Change detection outputs:
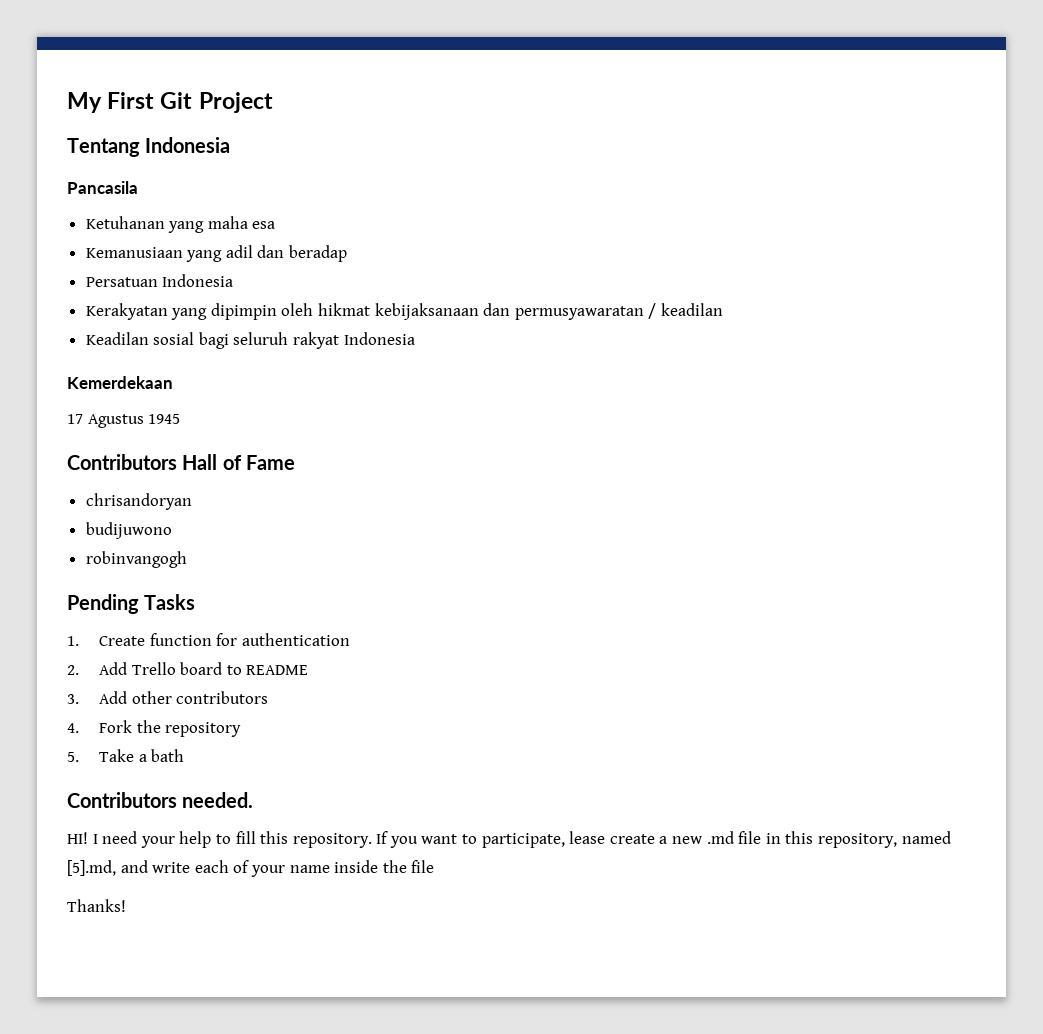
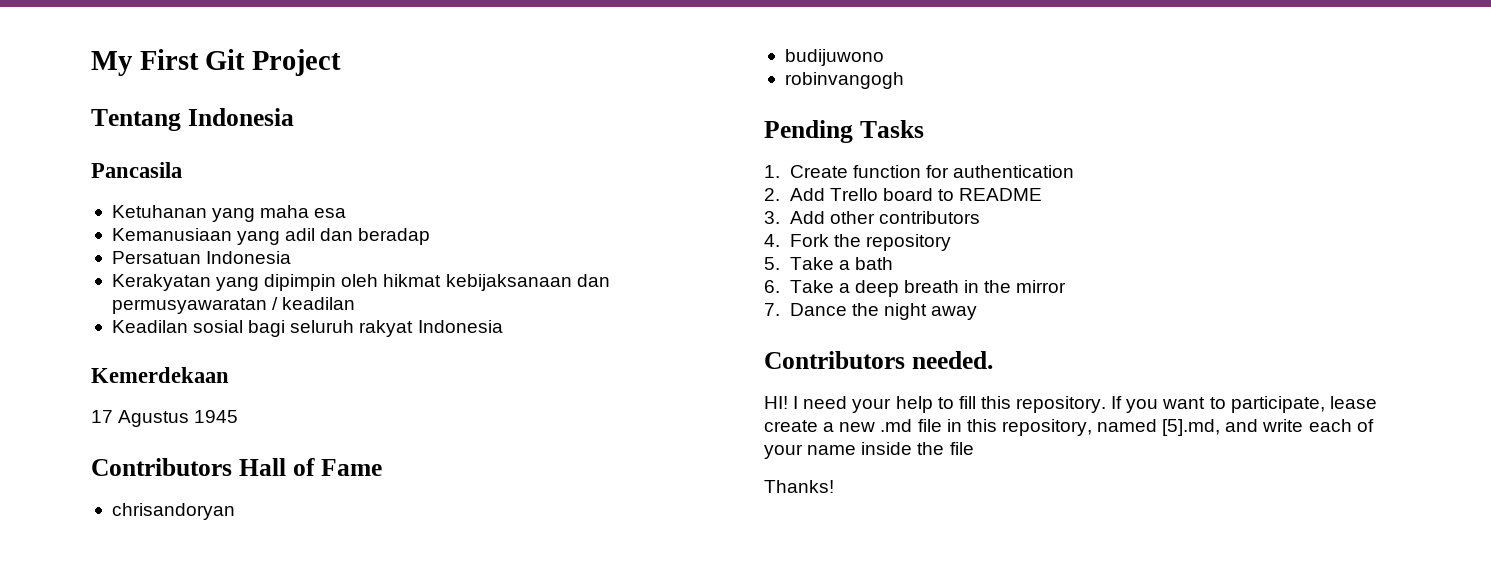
(185, 755) none -> [764,280,1067,297] [764,303,977,320] // 6. Take a deep breath in the mirror // 7. Dance the night away

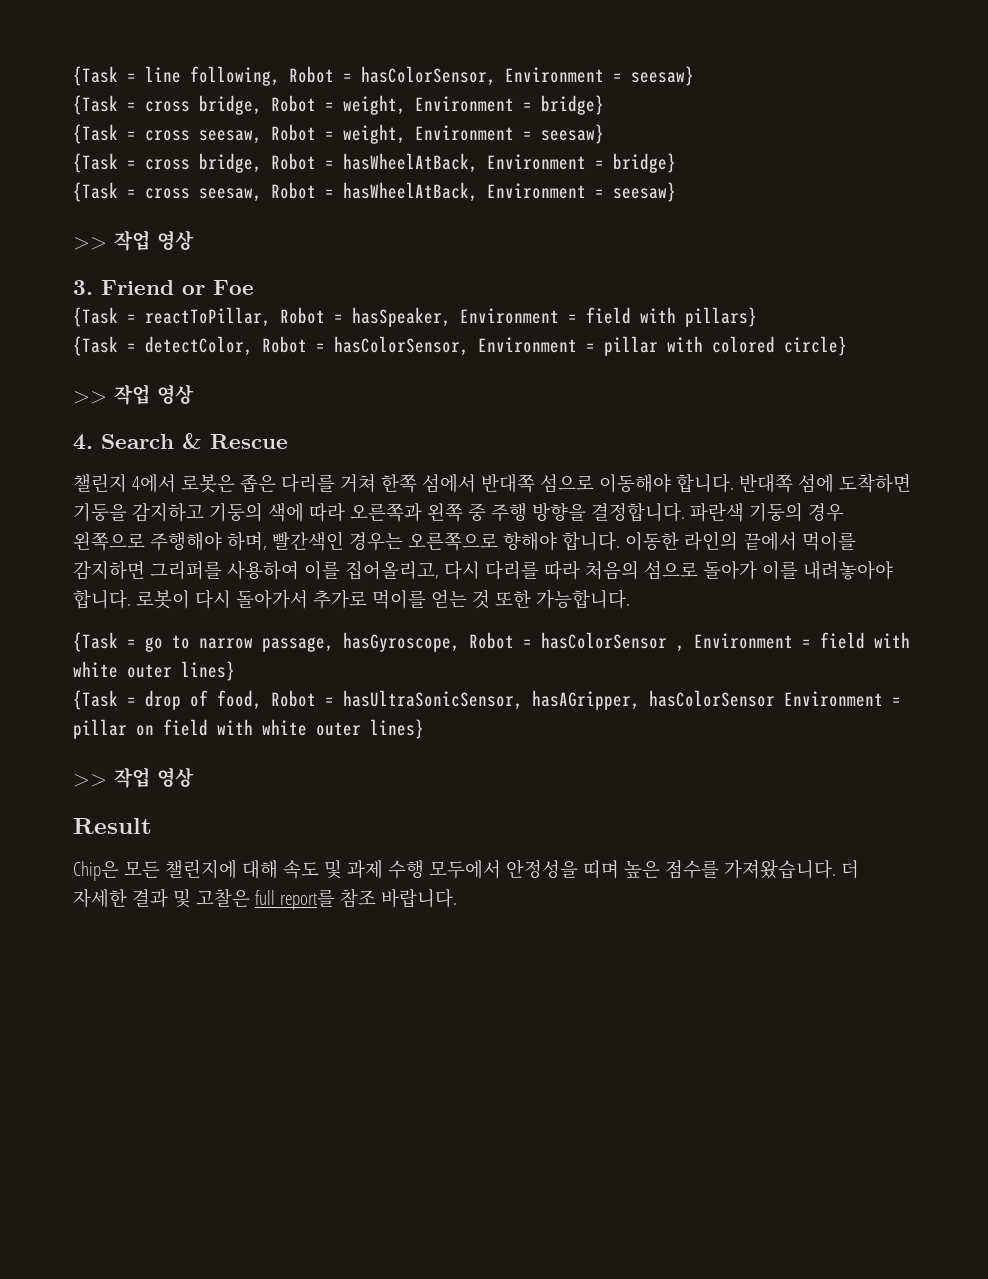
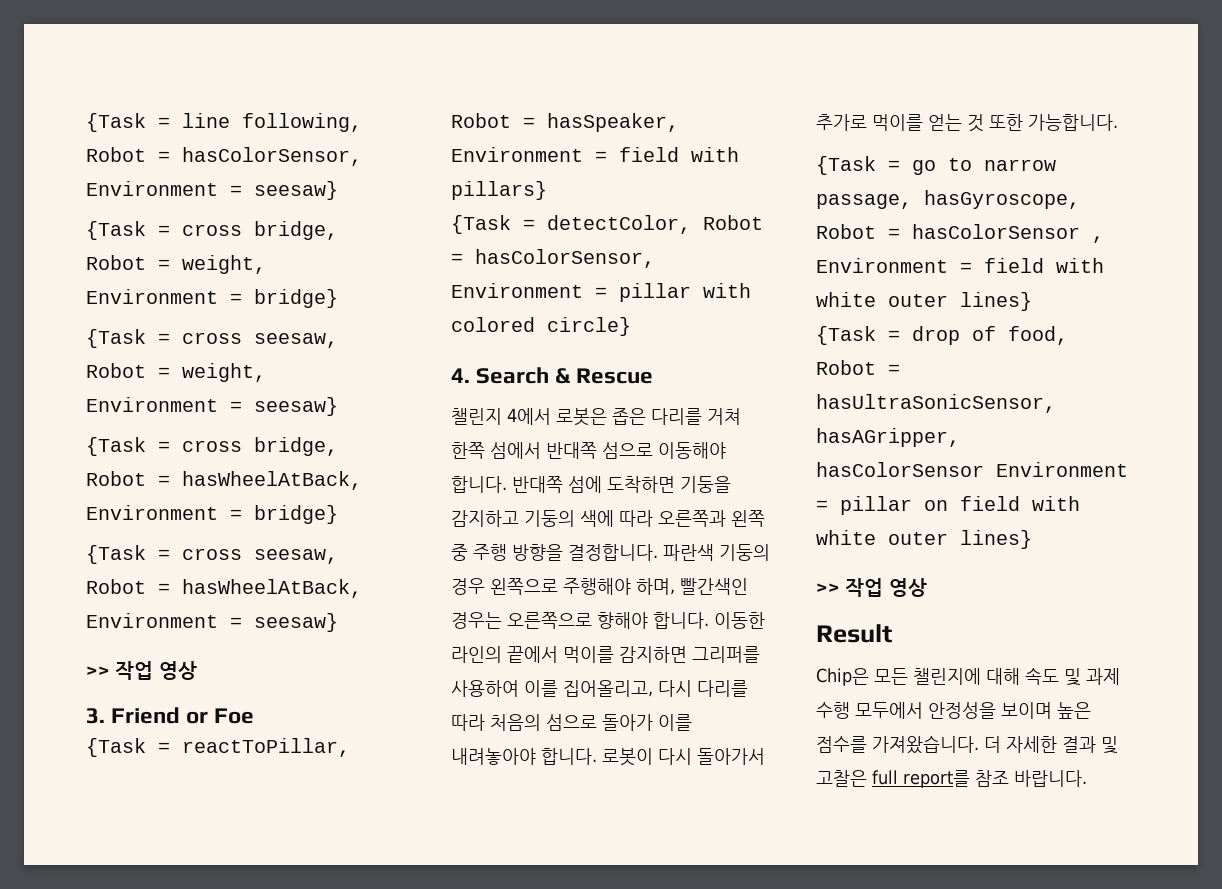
[73,384,194,405] // >> 작업 영상 -> (631, 326) none
[582,860,619,879] 띠며 -> [1001,702,1052,719] 보이며

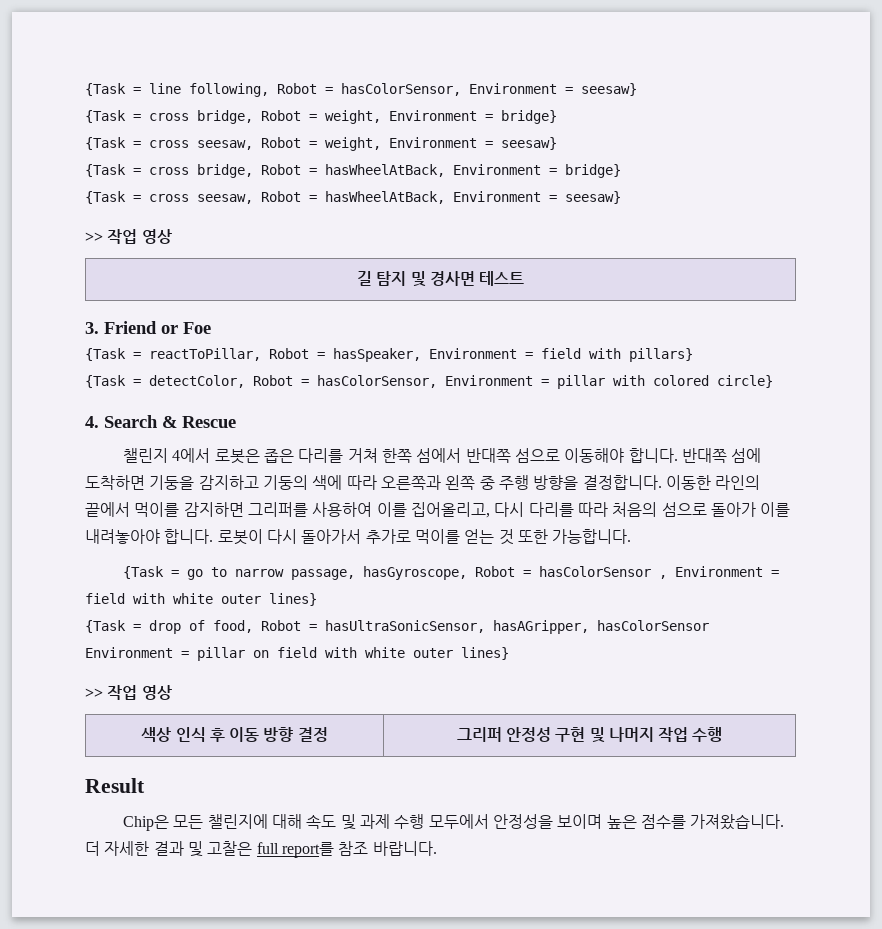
(197, 670) none -> [356,271,525,287] // 길 탐지 및 경사면 테스트
[663,544,770,561] [451,578,748,595] [451,612,709,629] 파란색 기둥의 경우 왼쪽으로 주행해야 하며, 빨간색인 경우는 오른쪽으로 향해야 합니다. -> (662, 482) none
(927, 587) none -> [141,727,328,742] [456,727,723,743] // 색상 인식 후 이동 방향 결정 | 그리퍼 안정성 구현 및 나머지 작업 수행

TASK DESCRIPTION: For each line above, output its wording exactly and leave out any picture.

WRITTEN SOLUTION:
(185, 755) none -> [764,280,1067,297] [764,303,977,320] // 6. Take a deep breath in the mirror // 7. Dance the night away

[73,384,194,405] // >> 작업 영상 -> (631, 326) none
[582,860,619,879] 띠며 -> [1001,702,1052,719] 보이며

(197, 670) none -> [356,271,525,287] // 길 탐지 및 경사면 테스트
[663,544,770,561] [451,578,748,595] [451,612,709,629] 파란색 기둥의 경우 왼쪽으로 주행해야 하며, 빨간색인 경우는 오른쪽으로 향해야 합니다. -> (662, 482) none
(927, 587) none -> [141,727,328,742] [456,727,723,743] // 색상 인식 후 이동 방향 결정 | 그리퍼 안정성 구현 및 나머지 작업 수행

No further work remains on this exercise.